Der Begriff "Netzgemeinde" ist unbeliebt
Digitale Bürgerrechte sind für Rapha Breyer ein Grund, warum der Pfadfinder zur Re:publica fährt. Er glaubt, dass es auch für seinen Jugendverband, die Deutsche Pfadfinderschaft St. Georg, wichtig wäre, sich in diesem Bereich stärker zu engagieren. Dass das Internet und Social Media für die kirchliche Jugendarbeit einen großen Stellenwert hat, ist für Irene Bär ein Anlass, nach Berlin zu kommen. Sie ist verantwortlich für youngcaritas, die Plattform des Caritasverbandes für soziales Engagement junger Menschen, und will dafür neue Trends aufspüren und neue Kontakte knüpfen.
Kontakte und Kommunikation sind wichtig auf der Netz-Konferenz, die oft als "Klassentreffen" des Internets bezeichnet wird. Mit einer anderen ironischen Bezeichnung tun sich die versammelten Onliner aber schwerer: Häufig wird von der Szene als "Netzgemeinde" gesprochen. Auch wenn der Begriff immer wieder fällt, wirklich identifizieren will sich fast niemand damit. Zu sehr klingt "Netzgemeinde" nach einer heimeligen und spießigen abgeschlossenen Gesellschaft für viele. Auch mit dem kirchlichen Unterton, der in "Gemeinde" mitschwingt, tun sich die mehrheitlich sehr säkular orientierten Blogger schwer. Wie wenig die Szene mit Kirche und Glauben zu tun hat, zeigt sich auch darin, dass zu den Sponsoren der Konferenz ein Modehersteller gehört, der Schuhe und T-Shirts verkauft mit dem Slogan "Ich bin Atheist".

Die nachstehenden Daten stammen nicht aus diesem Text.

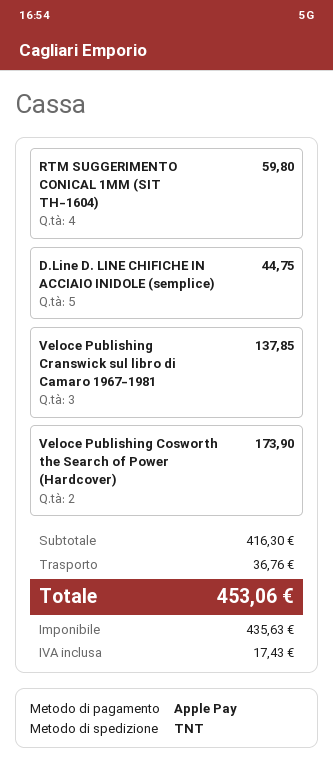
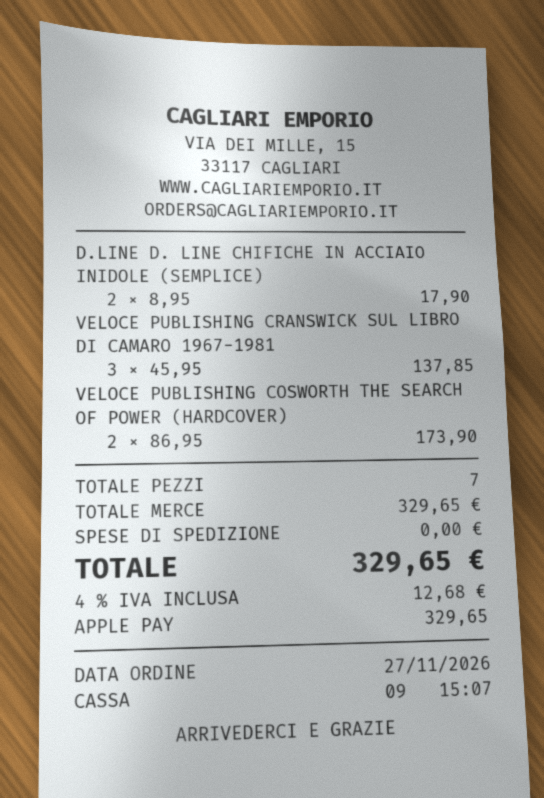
RTM SUGGERIMENTO CONICAL 1MM (SIT TH-1604): 4 for 59.80 -> none
D.Line D. LINE CHIFICHE IN ACCIAIO INIDOLE (semplice): 5 for 44.75 -> 2 for 17.90
subtotal: 416.30 -> 329.65
shipping: 36.76 -> 0.00
tax: 17.43 -> 12.68
total: 453.06 -> 329.65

Dennoch: Einige Christen sind da; am ersten Abend gibt es einen vom Katholischen Pressebund organisierten Stammtisch für katholische Medienschaffende, und die christliche Online-Szene ist gut vertreten. "Ein paar christliche Onliner habe ich hier schon getroffen", erzählt Ralf Simon, der beim Hilfswerk missio für die Onlinekommunikation zuständig ist, "aber das Thema Glaube und Religion taucht im Programm gar nicht auf." Wie man das ändern könne, dazu hat er noch keine Idee. Aber vielleicht ist der erste Schritt schon getan, wenn Christen sich ganz selbstverständlich im Internet und in der Onliner-Szene bewegen. In den Gesprächen am Rande der Vorträge und Workshops ist die Reaktion interessiert und aufgeschlossen, wenn man sich als Christ zu erkennen gibt. Das sieht auch Schwester Birgit Stollhoff CJ so: "Wir sollten da sein, wo die Menschen sind, und wenn die Menschen im Netz sind, dann sollten wir als Ordensleute und als Christen da auch sein."